La bibliothèque de l'amateur d'art
par Gérard-Georges Lemaire
Singer, Cahiers de L’Herne, 224 p., 39 €.
Drôle d’homme ! Issaac Bashevis Singer (né à Lacevin, Pologne, en 1902, décédé à Miami en 1999) a pris très tôt une décision radicale et profonde, qui pourrait sembler très étrange et qui l’est en vérité : celle d’écrire exclusivement en yiddish. Fils de rabbin, profondément croyant, il écrit ses premières nouvelles en hébreu. Puis il n’écrit plus que dans sa langue maternelle. S’exilant aux Etats-Unis, avec son frère, lui-même écrivain, il n’a aucunement l’idée de changer sa ligne de conduite littéraire. Sans doute la guerre et la Shoah, qui fait quasiment disparaître tous ses lecteurs potentiels, l’utilisation du yiglish (un mélange savoureux d’anglais et de yiddish) dans sa patrie d’adoption, ne fait que renforcer sa décision. C’était comme si Claude Simon avait écrit toute son œuvre en latin ! Mais son obstination et son courage lui ont permis de recevoir le prix Nobel.
Dans le très riche et très passionnant Cahier de l’Herne qui vient de lui être consacré, Claudio Magris est l’auteur d’un article très fouillé où il explique la spécificité du yiddish, mais aussi de sa dimension métaphorique : « C’est sans doute déjà la mort de la possibilité de raconter des histoires exemplaires et de transmettre l’expérience ; la sagesse épique du narrateur, voix chorale qui, parlant au nom du groupe, est capable d’impartir leçons et conseils, a laissé place, dit Walter Benjamin, au soliloque du romancier déraciné,, conscient que la totalité du monde est brisé, que le détail détaché de l’ensemble ne laisse pas transparaître le souffle et la loi de l’universel. » L’écrivain a souvent du s’expliquer sur ce choix qui peut sembler incongru. Dans « Un harem de traductrices », il veut répondre « à la yiddish », « c’est-à-dire qu’à une question, je répondrai par une autre question : et pourquoi m’écrirais-je pas en yiddish ? Serais-je capable de mieux m’exprimer en turc, en chinois ou en birman ? Comment dit-on en birman hak nischt kein tschainik ? Cela signifie, à la lettre, « ne battez pas la théière ». » Il ajoute qu’il ne serait, en anglais par exemple, qu’un traducteur.
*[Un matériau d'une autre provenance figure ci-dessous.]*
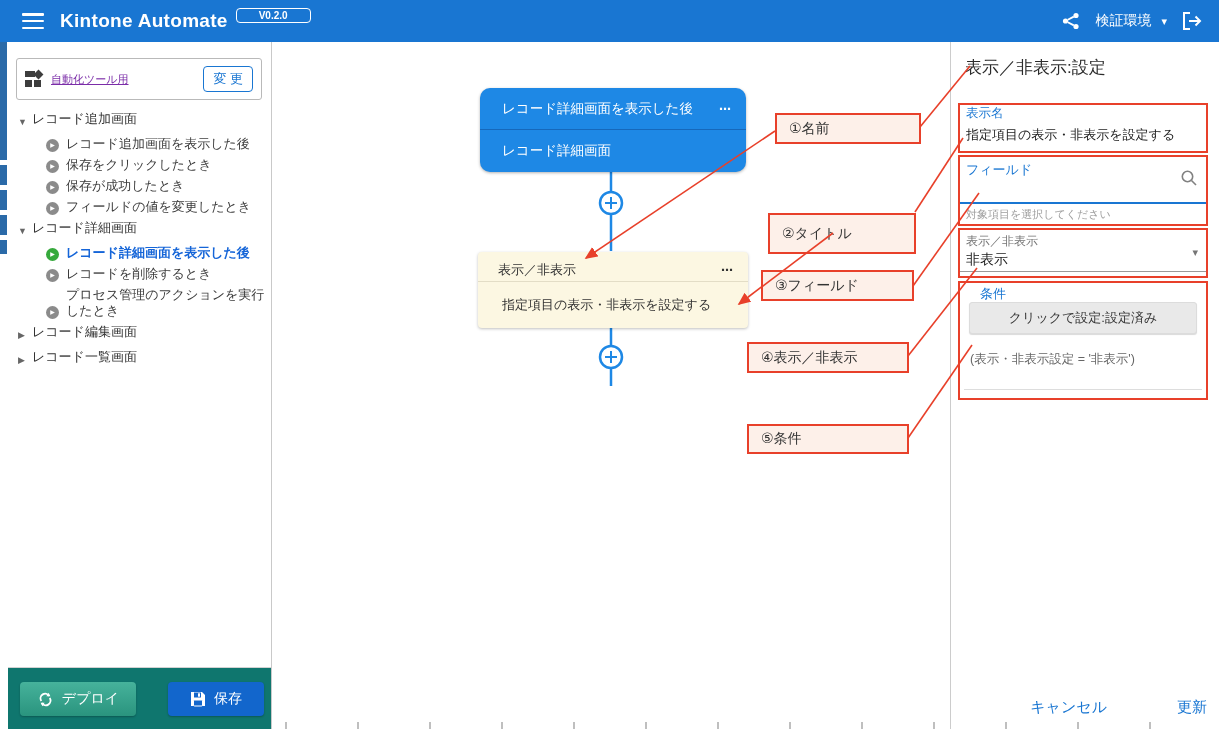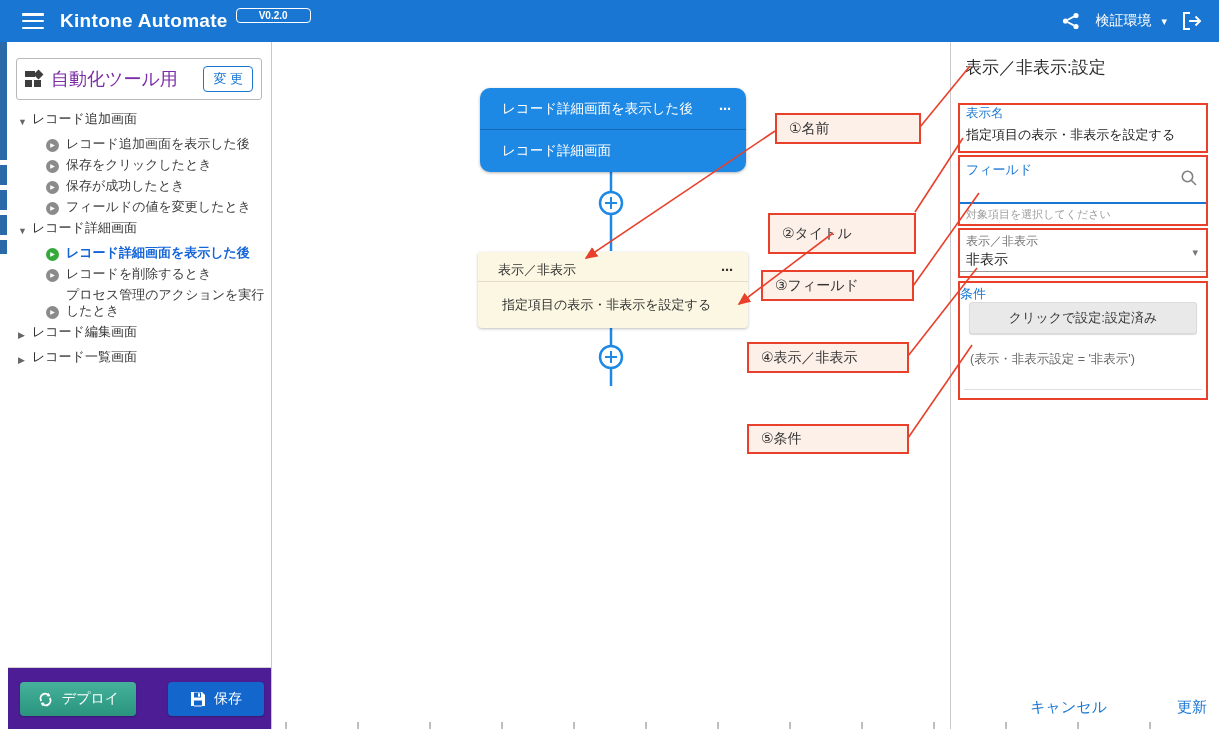"自動化ツール用" .app-link { font-size: 18px -> 11px; text-decoration: none -> underline }
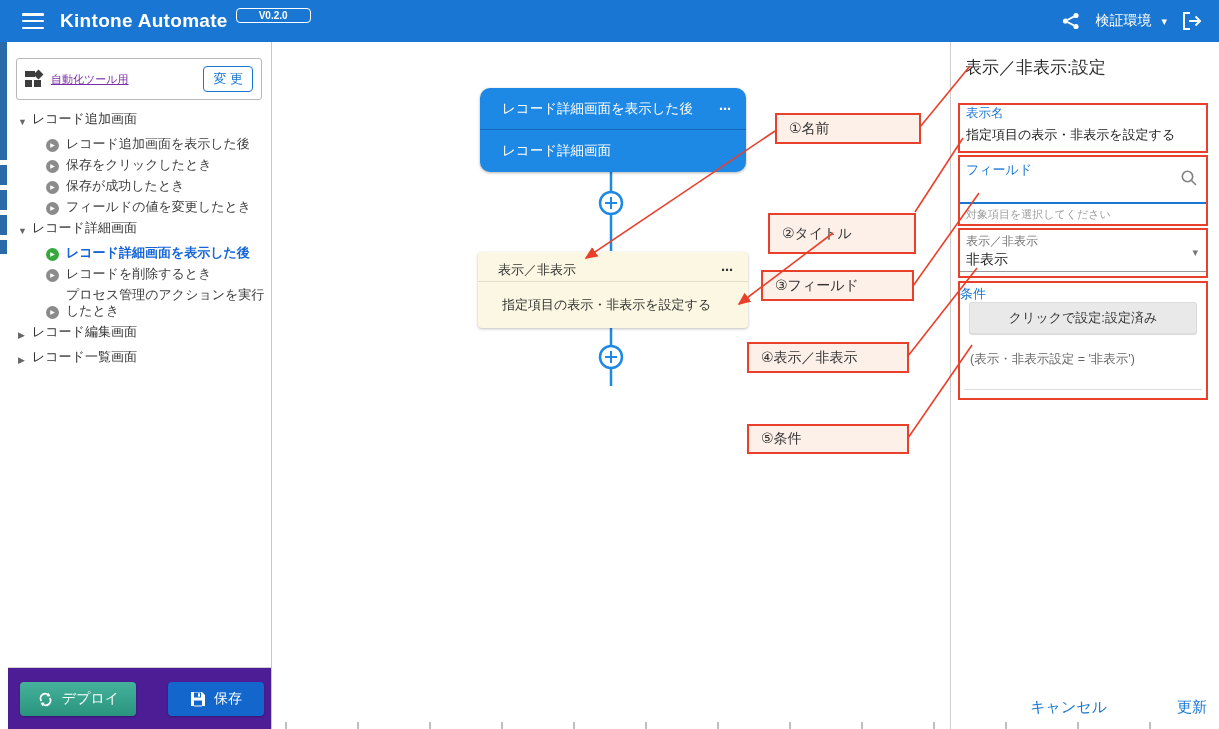"条件" .hl-d { padding: 2px 0 -> 2px 20px }
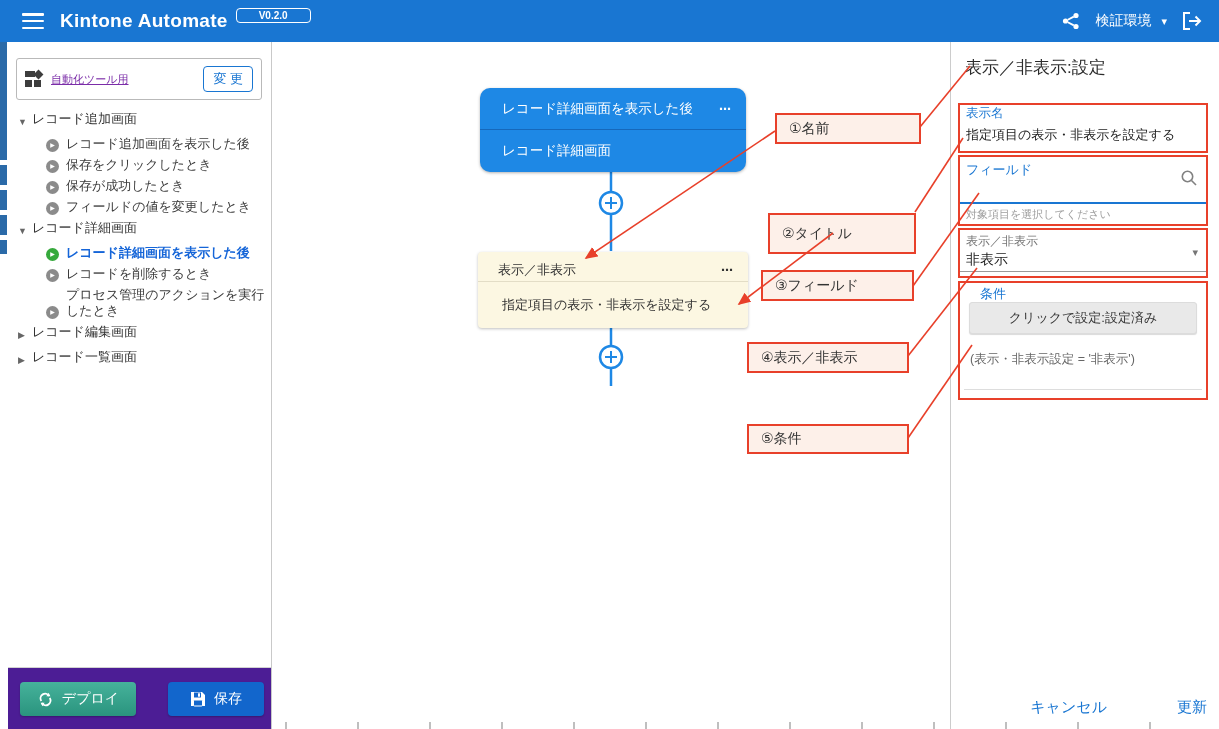"デプロイ" .sidebar-footer { background: #4c1d95 -> #0f766e }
Il insiste sur le fait que certains mots ont un sens différents dans toutes les langues et il prend pour exemple shlemiel, un malheureux, schlimazel, un mendiant à fossettes, un schnorrer « à la puissance huit », un schelpper « par la grâce de la Terre Sainte », bref, toutes une déclinaison de sens qui ne peut être que dans cette langue précise.
La ferme intransigeance de Singer peut se comprendre dans la sphère de sa quêtee littéraire car le monde dont il est le dépositaire dans ses romans, ses nouvelles, ses fables, sa réécriture du Golem (devenu un genre en soi !) a été rayé de la carte du monde. Il le dit très bien dans cette déclaration : « Même si être obscur est aujourd’hui à la mode, pour ce qui est du fond comme de la forme, être clair a toujours été mon ambition. Cela est d’autant plus important que je mets en scène des personnages uniques dans des circonstances uniques, des hommes et des femmes qui demeurent une énigme pour le monde - et souvent pour eux-mêmes -, les Juifs d’Europe centrale et plus particulièrement les Juifs parlant yiddish... » Et de conclure qu’ils sont « tous vivants », car il croit que la fiction a le pouvoir de ressusciter les morts. Ce qui n’est pas tout a fait faux.
L’humanité profonde, l’humour omniprésent, doux et amer à la fois, l’ouverture d’esprit dont il témoigne avec Yentl, l’histoire de cette jeune fille qui veut devenir rabbin (Barbara Streisand en a tiré un film émouvant en 1983), dans le Magicien de Lublin (1960) aussi, avec la figure excentrique de Yasha Mazur, mis à l’écart de sa communauté mais sut s’y inventer une place, mais surtout le désir de faire revivre cet univers dont il est le fruit et qu’il veut à tout prix reconstitué dans son amplitude, sa diversité, sa richesse sans fond.